### [Modification records]
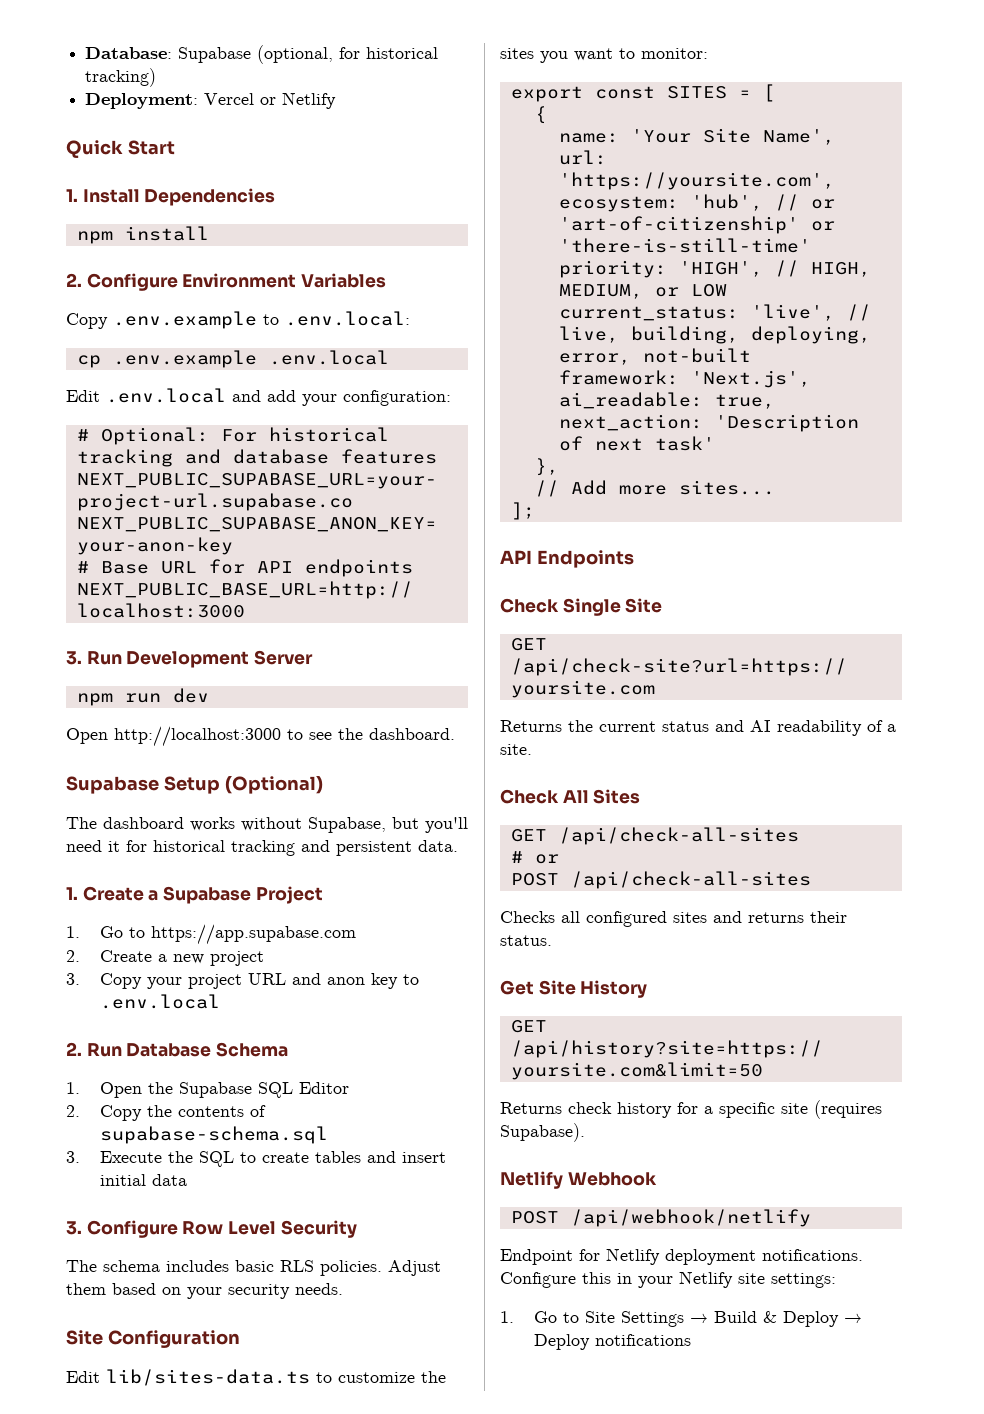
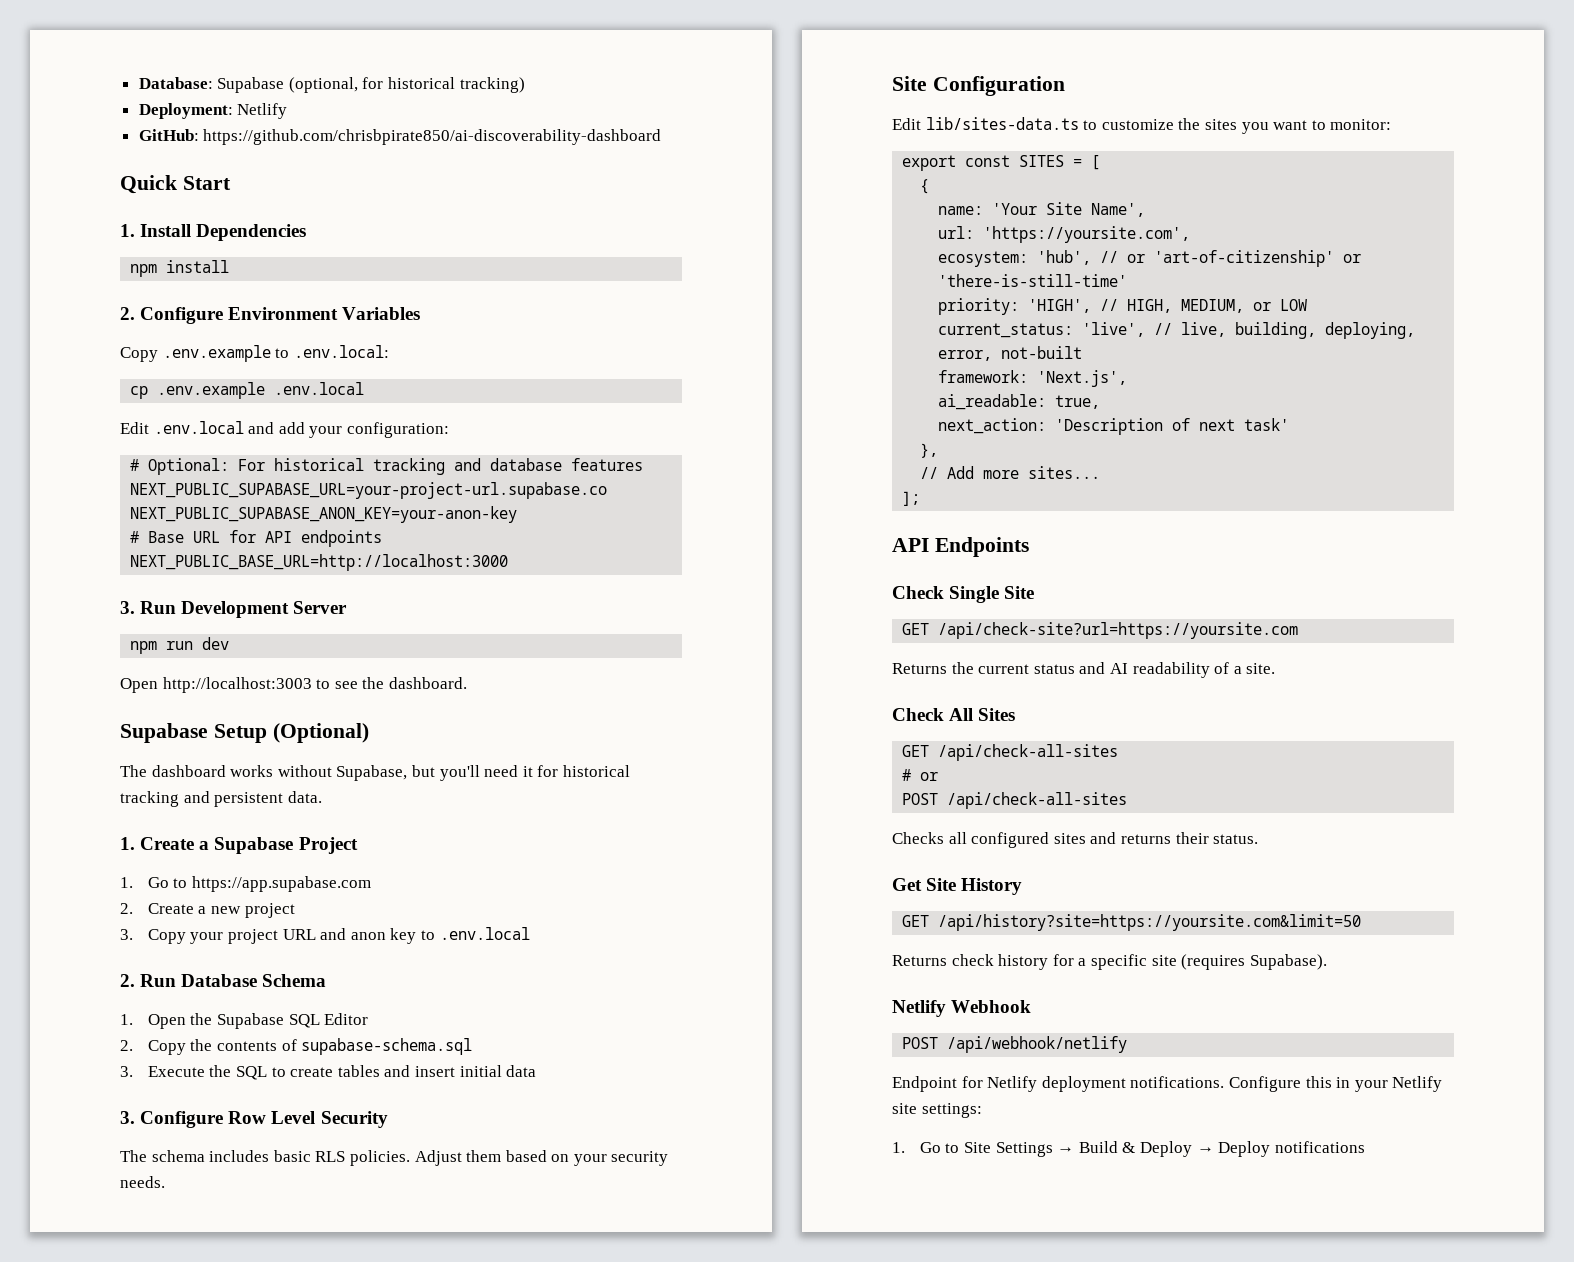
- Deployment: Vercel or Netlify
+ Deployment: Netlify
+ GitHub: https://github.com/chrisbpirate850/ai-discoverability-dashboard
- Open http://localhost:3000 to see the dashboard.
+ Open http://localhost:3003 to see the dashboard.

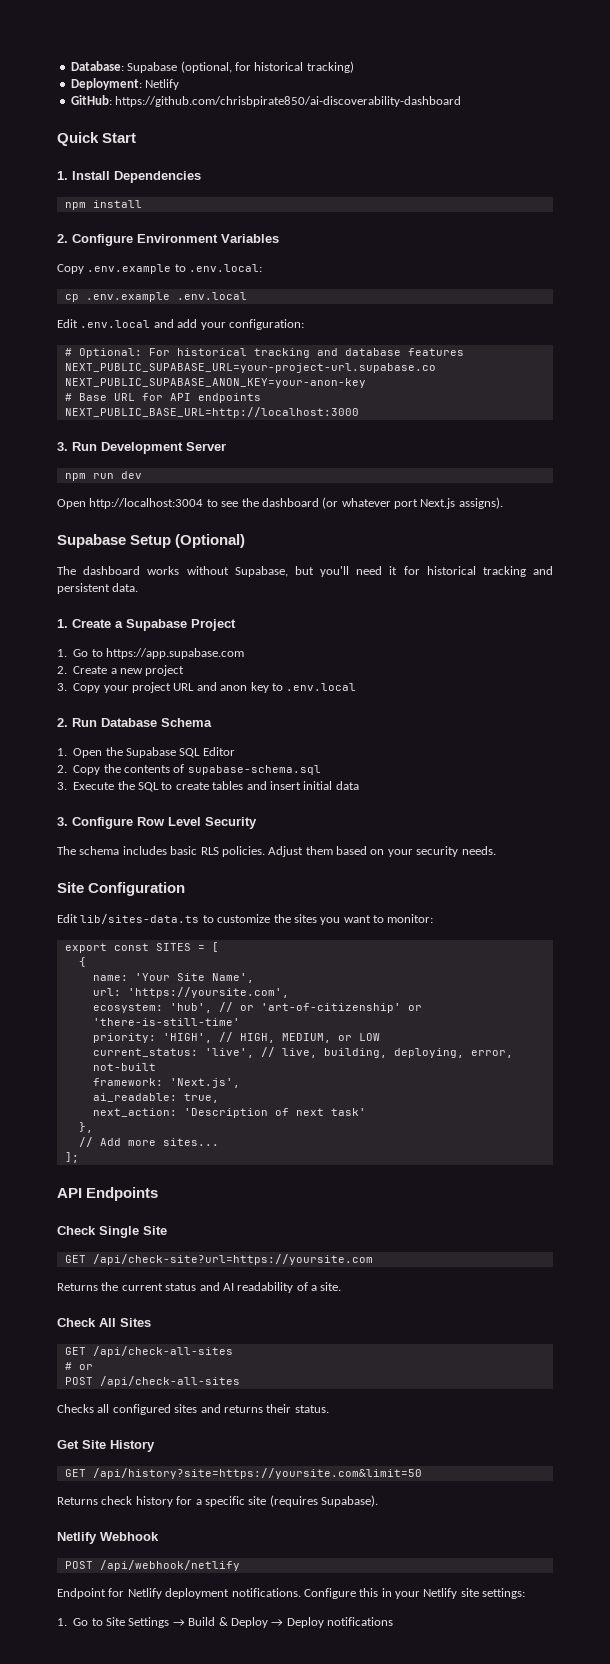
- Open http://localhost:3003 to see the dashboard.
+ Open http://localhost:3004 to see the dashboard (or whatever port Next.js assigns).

### [To do]
Every line from the one containing "- Open http://localhost:3000" through the last line of the data is to be retyped exactly, with nothing added and no pictures included.

### [Result of the exercise]
- Open http://localhost:3000 to see the dashboard.
+ Open http://localhost:3003 to see the dashboard.

- Open http://localhost:3003 to see the dashboard.
+ Open http://localhost:3004 to see the dashboard (or whatever port Next.js assigns).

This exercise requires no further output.